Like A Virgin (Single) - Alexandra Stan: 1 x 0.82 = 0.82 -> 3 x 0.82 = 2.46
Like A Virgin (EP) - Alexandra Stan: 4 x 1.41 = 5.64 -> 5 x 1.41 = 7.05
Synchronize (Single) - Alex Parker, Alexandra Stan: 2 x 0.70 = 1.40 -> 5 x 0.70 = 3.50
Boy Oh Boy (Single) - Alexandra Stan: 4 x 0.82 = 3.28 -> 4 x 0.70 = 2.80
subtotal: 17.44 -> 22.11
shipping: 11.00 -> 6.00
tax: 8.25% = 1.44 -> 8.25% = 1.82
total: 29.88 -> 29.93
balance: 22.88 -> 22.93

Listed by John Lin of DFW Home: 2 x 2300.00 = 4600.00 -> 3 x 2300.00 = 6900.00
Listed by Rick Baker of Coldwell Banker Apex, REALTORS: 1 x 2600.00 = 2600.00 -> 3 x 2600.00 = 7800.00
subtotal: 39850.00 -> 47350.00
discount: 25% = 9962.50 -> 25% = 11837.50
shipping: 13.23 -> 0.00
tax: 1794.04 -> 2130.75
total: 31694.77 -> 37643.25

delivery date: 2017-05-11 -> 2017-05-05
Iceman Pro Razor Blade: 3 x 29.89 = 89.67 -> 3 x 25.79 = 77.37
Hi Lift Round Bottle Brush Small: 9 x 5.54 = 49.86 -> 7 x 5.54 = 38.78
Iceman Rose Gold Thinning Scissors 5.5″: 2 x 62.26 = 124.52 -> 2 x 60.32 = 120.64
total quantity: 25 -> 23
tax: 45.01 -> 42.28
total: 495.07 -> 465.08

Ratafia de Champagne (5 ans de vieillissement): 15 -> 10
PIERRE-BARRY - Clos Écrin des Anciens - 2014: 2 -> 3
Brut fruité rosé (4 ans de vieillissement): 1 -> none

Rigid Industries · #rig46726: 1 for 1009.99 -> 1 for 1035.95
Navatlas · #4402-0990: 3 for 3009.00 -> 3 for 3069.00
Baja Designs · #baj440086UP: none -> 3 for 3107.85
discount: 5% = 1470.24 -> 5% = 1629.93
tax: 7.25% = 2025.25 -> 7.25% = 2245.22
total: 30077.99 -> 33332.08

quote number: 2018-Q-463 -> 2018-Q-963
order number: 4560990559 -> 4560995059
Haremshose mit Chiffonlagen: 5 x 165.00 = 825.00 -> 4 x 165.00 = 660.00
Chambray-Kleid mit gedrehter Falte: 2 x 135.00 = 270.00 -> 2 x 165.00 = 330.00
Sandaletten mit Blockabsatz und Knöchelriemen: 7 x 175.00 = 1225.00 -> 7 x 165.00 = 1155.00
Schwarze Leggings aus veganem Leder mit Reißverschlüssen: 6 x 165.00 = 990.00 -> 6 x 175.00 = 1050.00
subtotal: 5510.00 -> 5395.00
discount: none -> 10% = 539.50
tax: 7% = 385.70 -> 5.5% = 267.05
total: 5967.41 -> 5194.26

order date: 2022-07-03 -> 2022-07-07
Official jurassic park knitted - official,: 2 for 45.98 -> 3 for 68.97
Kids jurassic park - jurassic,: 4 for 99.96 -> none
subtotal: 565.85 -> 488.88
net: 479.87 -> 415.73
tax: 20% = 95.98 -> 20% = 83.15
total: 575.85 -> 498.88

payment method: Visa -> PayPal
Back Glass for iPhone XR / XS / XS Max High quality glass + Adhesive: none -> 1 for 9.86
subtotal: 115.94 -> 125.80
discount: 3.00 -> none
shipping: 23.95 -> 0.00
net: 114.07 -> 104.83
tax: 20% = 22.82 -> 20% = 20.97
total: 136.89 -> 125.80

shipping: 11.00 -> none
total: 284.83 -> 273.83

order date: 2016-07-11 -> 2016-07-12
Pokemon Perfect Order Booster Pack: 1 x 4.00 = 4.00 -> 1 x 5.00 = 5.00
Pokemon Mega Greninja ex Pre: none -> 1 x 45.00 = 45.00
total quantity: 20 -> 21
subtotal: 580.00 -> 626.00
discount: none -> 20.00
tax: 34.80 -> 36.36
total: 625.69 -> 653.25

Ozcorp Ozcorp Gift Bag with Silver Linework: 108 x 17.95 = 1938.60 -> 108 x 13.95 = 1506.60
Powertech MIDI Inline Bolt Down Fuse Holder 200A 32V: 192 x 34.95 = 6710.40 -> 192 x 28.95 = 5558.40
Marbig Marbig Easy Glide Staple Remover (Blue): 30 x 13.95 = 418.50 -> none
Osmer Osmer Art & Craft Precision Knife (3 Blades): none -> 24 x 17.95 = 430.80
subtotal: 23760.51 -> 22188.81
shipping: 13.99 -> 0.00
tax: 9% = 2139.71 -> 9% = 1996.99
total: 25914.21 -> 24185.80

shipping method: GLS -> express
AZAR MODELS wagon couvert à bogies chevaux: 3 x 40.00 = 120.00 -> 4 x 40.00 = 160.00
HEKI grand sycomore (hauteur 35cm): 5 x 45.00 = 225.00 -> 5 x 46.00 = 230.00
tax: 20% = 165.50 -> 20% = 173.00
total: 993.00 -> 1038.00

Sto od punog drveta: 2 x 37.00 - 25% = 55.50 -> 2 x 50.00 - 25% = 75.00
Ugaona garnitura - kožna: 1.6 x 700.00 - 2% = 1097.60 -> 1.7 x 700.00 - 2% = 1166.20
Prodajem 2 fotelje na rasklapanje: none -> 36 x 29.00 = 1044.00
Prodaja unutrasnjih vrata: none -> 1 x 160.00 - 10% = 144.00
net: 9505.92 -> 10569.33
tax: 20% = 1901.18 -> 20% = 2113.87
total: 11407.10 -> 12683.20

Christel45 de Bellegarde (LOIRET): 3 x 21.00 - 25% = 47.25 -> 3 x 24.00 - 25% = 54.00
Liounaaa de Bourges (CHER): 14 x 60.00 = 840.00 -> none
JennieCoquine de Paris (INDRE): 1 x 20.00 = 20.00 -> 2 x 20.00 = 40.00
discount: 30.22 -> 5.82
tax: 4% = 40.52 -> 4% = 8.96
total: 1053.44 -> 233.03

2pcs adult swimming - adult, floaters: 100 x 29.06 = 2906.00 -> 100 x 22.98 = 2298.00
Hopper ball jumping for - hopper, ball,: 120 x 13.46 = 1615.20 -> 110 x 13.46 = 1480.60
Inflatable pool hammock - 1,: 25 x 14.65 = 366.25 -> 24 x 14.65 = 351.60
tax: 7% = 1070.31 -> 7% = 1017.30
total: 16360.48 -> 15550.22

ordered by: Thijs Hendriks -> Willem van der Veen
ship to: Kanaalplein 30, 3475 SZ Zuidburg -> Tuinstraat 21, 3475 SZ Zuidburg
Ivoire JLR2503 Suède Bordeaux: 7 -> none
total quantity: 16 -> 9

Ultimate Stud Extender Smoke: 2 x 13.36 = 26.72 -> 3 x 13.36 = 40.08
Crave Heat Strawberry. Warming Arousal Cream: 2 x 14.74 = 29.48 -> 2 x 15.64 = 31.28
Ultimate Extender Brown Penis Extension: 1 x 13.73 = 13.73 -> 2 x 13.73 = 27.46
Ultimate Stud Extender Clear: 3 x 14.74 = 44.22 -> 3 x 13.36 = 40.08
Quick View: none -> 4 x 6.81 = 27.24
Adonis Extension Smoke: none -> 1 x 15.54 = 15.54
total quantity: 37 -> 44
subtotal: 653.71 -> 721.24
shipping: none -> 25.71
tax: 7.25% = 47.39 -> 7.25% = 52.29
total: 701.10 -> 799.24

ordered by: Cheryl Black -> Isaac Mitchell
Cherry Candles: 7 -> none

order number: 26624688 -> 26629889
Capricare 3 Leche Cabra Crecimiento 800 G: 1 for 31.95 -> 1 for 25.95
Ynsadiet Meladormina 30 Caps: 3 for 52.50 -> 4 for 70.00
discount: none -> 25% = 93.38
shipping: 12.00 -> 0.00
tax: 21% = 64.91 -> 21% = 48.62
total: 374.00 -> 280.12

▶ **About this exercise**
Scan the material above. Copy each line that holds the word "discount".

▶ **Written answer**
discount: 25% = 9962.50 -> 25% = 11837.50
discount: 5% = 1470.24 -> 5% = 1629.93
discount: none -> 10% = 539.50
discount: 3.00 -> none
discount: none -> 20.00
discount: 30.22 -> 5.82
discount: none -> 25% = 93.38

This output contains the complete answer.